• _Work required_: Your answer needs to include each line of the records in which the string "fill" can be found.

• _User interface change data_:

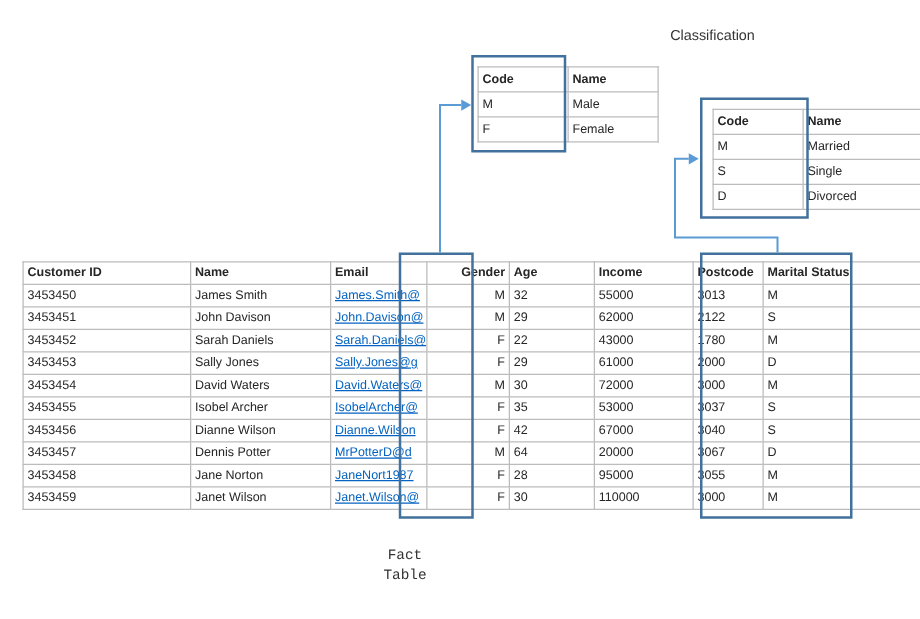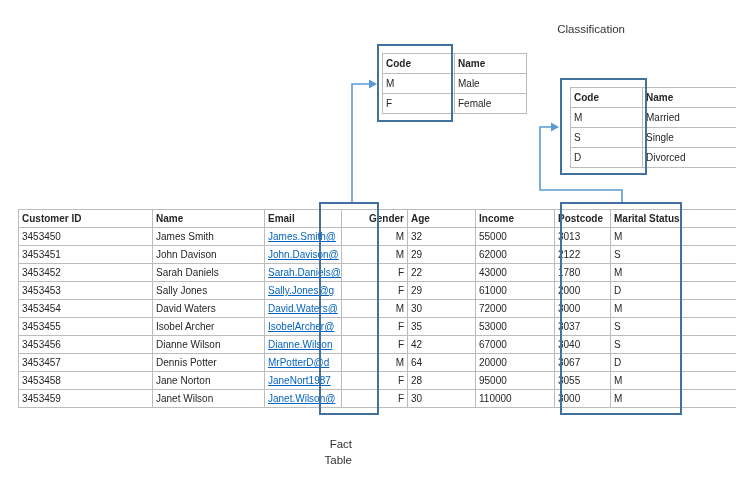--- a/index.html
+++ b/index.html
@@ -49,23 +49,23 @@
   .rect-marital-class{left:560px;top:78px;width:83px;height:93px;}
   .rect-fact-gender{left:319px;top:202px;width:56px;height:209px;}
   .rect-fact-marital{left:560px;top:202px;width:118px;height:209px;}
 
   
   svg.connectors{position:absolute;left:0;top:0;width:736px;height:495px;z-index:6;pointer-events:none;color:var(--connector,#5b9bd5);}
   svg.connectors polyline{fill:none;stroke:currentColor;stroke-width:1.6;}
   svg.connectors polygon{fill:currentColor;stroke:none;}
 
   
-  .diagram-label{position:absolute;font-size:11.5px;color:#333;text-align:right;line-height:1.35;}
+  .diagram-label{position:absolute;font-size:11.5px;color:#333;text-align:center;line-height:1.35;}
   .label-classification{left:515px;top:22px;width:110px;}
-  .label-fact{left:272px;top:437px;width:80px;}
+  .label-fact{left:284px;top:437px;width:80px;font-family:Liberation Mono, monospace;}
   .diagram-label span{display:block;}
 </style>
 </head>
 <body>
 
 <div class="canvas">
 
   <svg class="connectors" viewBox="0 0 736 495">
     <g>
       <polyline points="352,202 352,84 369,84"></polyline>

• _Written response_:
   svg.connectors polyline{fill:none;stroke:currentColor;stroke-width:1.6;}
   svg.connectors polygon{fill:currentColor;stroke:none;}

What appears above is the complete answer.